Growing up, the two main holidays in my family were Passover and Thanksgiving; it was not a coincidence that both center around a meal. These days, since we observe nothing in particular, Sunday was better for us and our guests so that's when the meal happened. I do have sentimental attachments to the Seder, but only the people- not to the tedium and all the rules. My Grandmother used to make a mean leg of lamb, and my Mom learned from her, but sitting there for what seemed like an eternity before we actually got to eat it was never any fun. Since they're gone, it falls to me to continue the tradition, only without the waiting and with a few modifications to the technique.
The trick my ancestors used was to cut slits in the meat and poke garlic cloves inside to perfume the meat and cook along with it.
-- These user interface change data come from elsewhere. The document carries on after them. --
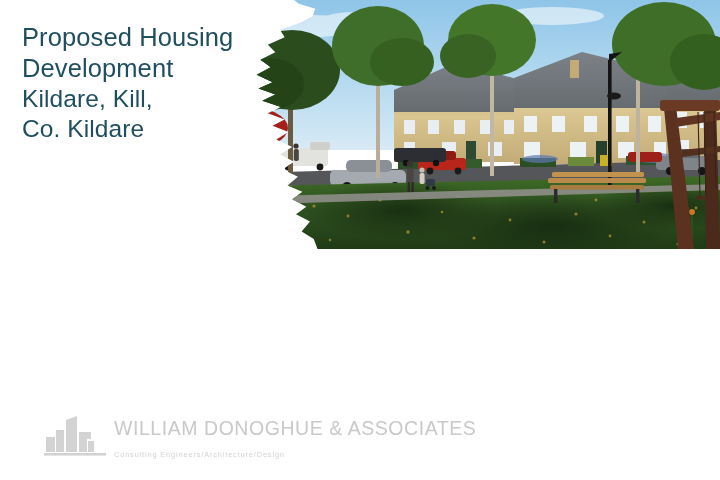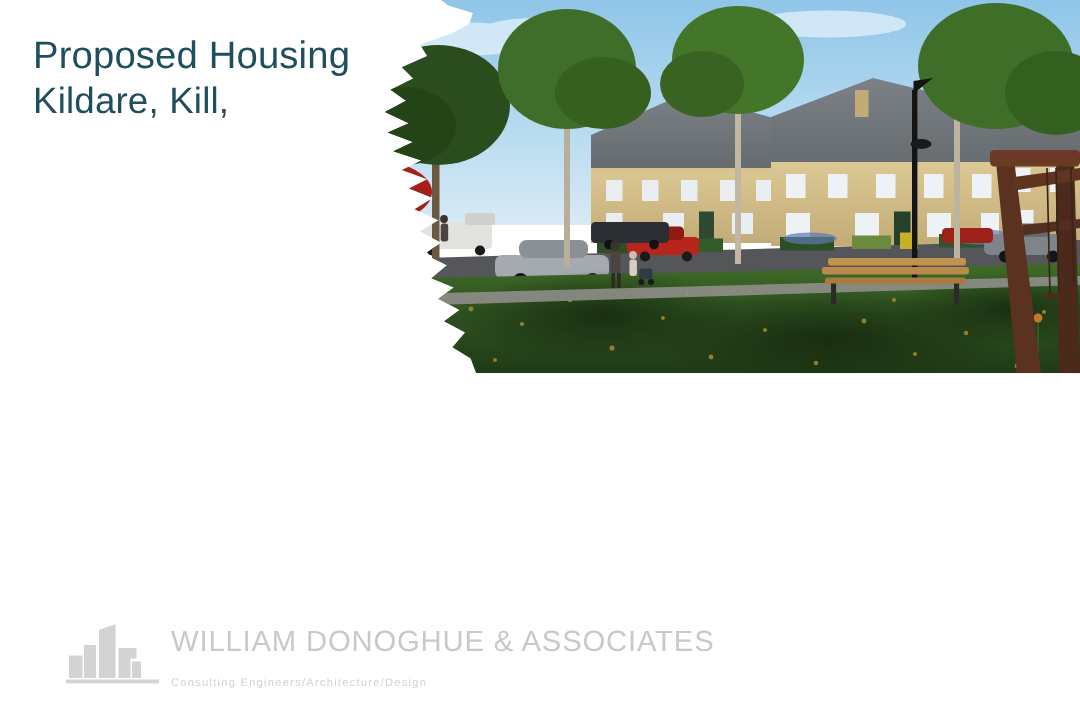--- a/index.html
+++ b/index.html
@@ -104,21 +104,23 @@
     margin-top: 12px;
   }
 </style>
 </head>
 <body>
 
 <div id="slide">
 
   <div id="title-block">
     <span class="tline">Proposed Housing</span>
+    <span class="tline">Development</span>
     <span class="tline small">Kildare, Kill,</span>
+    <span class="tline small">Co. Kildare</span>
   </div>
 
   <figure id="render-figure" style="margin:0;">
     <svg id="render-svg" viewBox="0 0 468 249" preserveAspectRatio="none">
       <defs>
         <linearGradient id="skyGrad" x1="0" y1="0" x2="0" y2="1">
           <stop offset="0%" stop-color="#8FC5E8"></stop>
           <stop offset="55%" stop-color="#B5DAF0"></stop>
           <stop offset="100%" stop-color="#D8EAF5"></stop>
         </linearGradient>

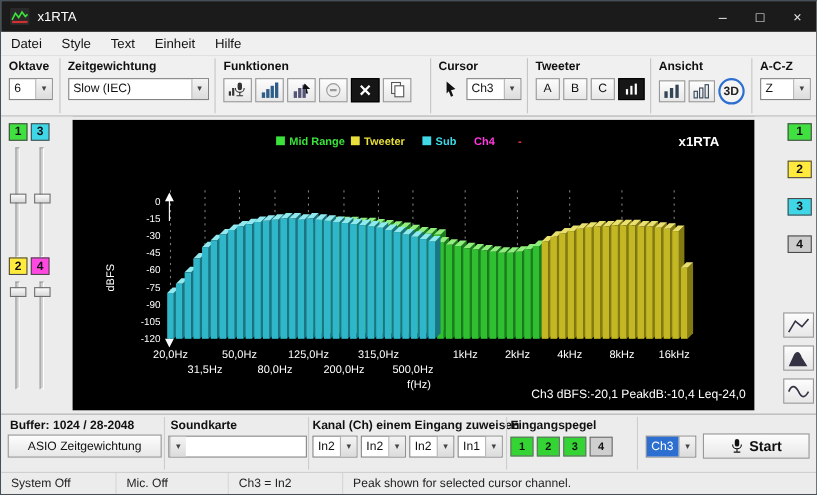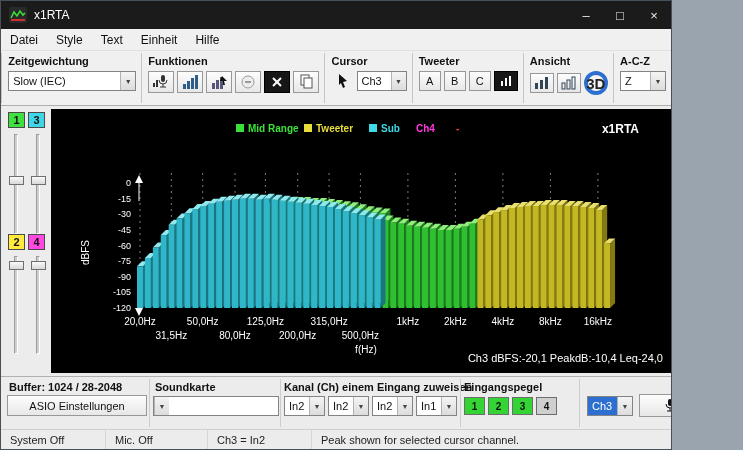--- a/index.html
+++ b/index.html
@@ -1,18 +1,18 @@
 <!DOCTYPE html>
 <html><head>
 <meta charset="utf-8">
 <style>
   * { box-sizing: border-box; margin: 0; padding: 0; }
   html,body { background:#9aa4ae; }
   #app {
-    position: relative; width: 672px; height: 450px;
+    position: relative; width: 743px; height: 450px;
     border: 1px solid #46505a; background: #ececec;
     font-family: "Liberation Sans", sans-serif; overflow: hidden;
   }
   
   #titlebar { position:absolute; top:0; left:0; right:0; height:28px;
     background:#1b1b1b; display:flex; align-items:center; color:#fff; }
   #titlebar .app-icon { width:18px; height:16px; margin:0 7px 0 8px; }
   #titlebar .title { font-size:12px; }
   #titlebar .spacer { flex:1; }
   .win-btn { width:34px; height:28px; display:flex; align-items:center; justify-content:center;
@@ -63,22 +63,22 @@
     font-size:10px; font-weight:bold; color:#111; display:flex; align-items:center; justify-content:center; }
   #start-btn { position:absolute; left:638px; top:17px; width:97px; height:23px; gap:5px;
     font-size:13px; font-weight:bold; }
   
   #statusbar { position:absolute; top:428px; left:0; right:0; bottom:0; background:#ececec;
     border-top:1px solid #cfcfcf; display:flex; }
   .sb-cell { height:100%; display:flex; align-items:center; padding:0 9px; font-size:11px; color:#222;
     border-right:1px solid #d6d6d6; white-space:nowrap; }
   .sb-cell:last-child { border-right:none; flex:1; }
   .c1{width:105px}.c2{width:102px}.c3{width:104px}
-  .round3d { width:24px; height:24px; border-radius:50%; border:4px solid #be185d;
-    background:#f4f4f4; font-size:15px; font-weight:bold; color:#222;
+  .round3d { width:24px; height:24px; border-radius:50%; border:2px solid #be185d;
+    background:#f4f4f4; font-size:11px; font-weight:bold; color:#222;
     display:flex; align-items:center; justify-content:center; }
 </style>
 </head>
 <body>
 
 <div id="app">
 
   <div id="titlebar">
     <svg class="app-icon" viewBox="0 0 18 16">
       <rect x="0" y="0" width="18" height="16" rx="2" fill="#2a2a2a"></rect>
@@ -95,20 +95,29 @@
   <div id="menubar">
     <span class="menu-item">Datei</span>
     <span class="menu-item">Style</span>
     <span class="menu-item">Text</span>
     <span class="menu-item">Einheit</span>
     <span class="menu-item">Hilfe</span>
   </div>
 
   <div id="toolbar">
 
+    <div class="tb-grp g-oktave">
+      <div class="grp-label">Oktave</div>
+      <div class="grp-row">
+        <div class="combo" style="width:40px">
+          <span class="val">6</span>
+          <span class="arrow">▼</span>
+        </div>
+      </div>
+    </div>
     <div class="tb-sep"></div>
 
     <div class="tb-grp g-zeit">
       <div class="grp-label">Zeitgewichtung</div>
       <div class="grp-row">
         <div class="combo" style="width:128px">
           <span class="val">Slow (IEC)</span>
           <span class="arrow">▼</span>
         </div>
       </div>
@@ -559,21 +568,21 @@
     <div class="b-label" style="left:8px">Buffer: 1024 / 28-2048</div>
     <div class="b-label" style="left:154px">Soundkarte</div>
     <div class="b-label" style="left:283px">Kanal (Ch) einem Eingang zuweisen</div>
     <div class="b-label" style="left:463px">Eingangspegel</div>
 
     <div class="b-sep" style="left:148px"></div>
     <div class="b-sep" style="left:279px"></div>
     <div class="b-sep" style="left:459px"></div>
     <div class="b-sep" style="left:578px"></div>
 
-    <div class="btn" style="position:absolute;left:6px;top:18px;width:140px;height:21px">ASIO Einstellungen</div>
+    <div class="btn" style="position:absolute;left:6px;top:18px;width:140px;height:21px">ASIO Zeitgewichtung</div>
 
     <div class="combo" style="position:absolute;left:152px;top:19px;width:126px">
       <span class="arrow">▼</span>
     </div>
 
     <div class="combo" style="position:absolute;left:283px;top:19px;width:41px">
       <span class="val">In2</span>
       <span class="arrow">▼</span>
     </div>
     <div class="combo" style="position:absolute;left:327px;top:19px;width:41px">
I do the same, but I cut the cloves in half lengthwise so they're thinner, and I wrap each one in a few rosemary leaves before I tuck them in. I also like a spice rub and cooking it on the grill instead of the oven. The above is a whole local lamb leg, with the shank cut off and frozen for another time, prepared thus and well-rubbed with a mixture of salt, pepper, pimentón, cumin, 5-spice, and mustard powder, then left to sit for about three hours to soak up the flavor and come to room temperature.
After a spell on the grill, it was perfect: nice and smoky on the outside, and still very red at the bone. We all took slices from different depths to enjoy the full spectrum. Around the lamb, moving clockwise, are preserved lemons puréed with good brown mustard, a pesto made only from things that I picked in the yard and garden (wild chives, ramps, oregano, parsley, chervil, kale, pan di zucchero, radicchio, sorrel, sage and enough oil to bring it together) then arugula salad, C&S's kale and turnips in dashi, their burdock and celery with black sesame seeds, and parsnips they brought (all the vegetables came from their root cellar) which I steamed and mashed with sour cream, vanilla, and the steaming water.
We all went back several times. The two condiments were wicked with the meat, and all of the vegetables were amazingly rich and satisfying. My wife, who is much more into traditions and holidays and such, took it upon herself to make a cake. Lacking a lamb-shaped baking dish, she went with a simple springform and made a banana cake with sour cream and lemon buttercream covered in coconut. It too was well-received, especially by the kids. Best of all, when you have a big meal at 2 PM and linger over it you can skip dinner altogether.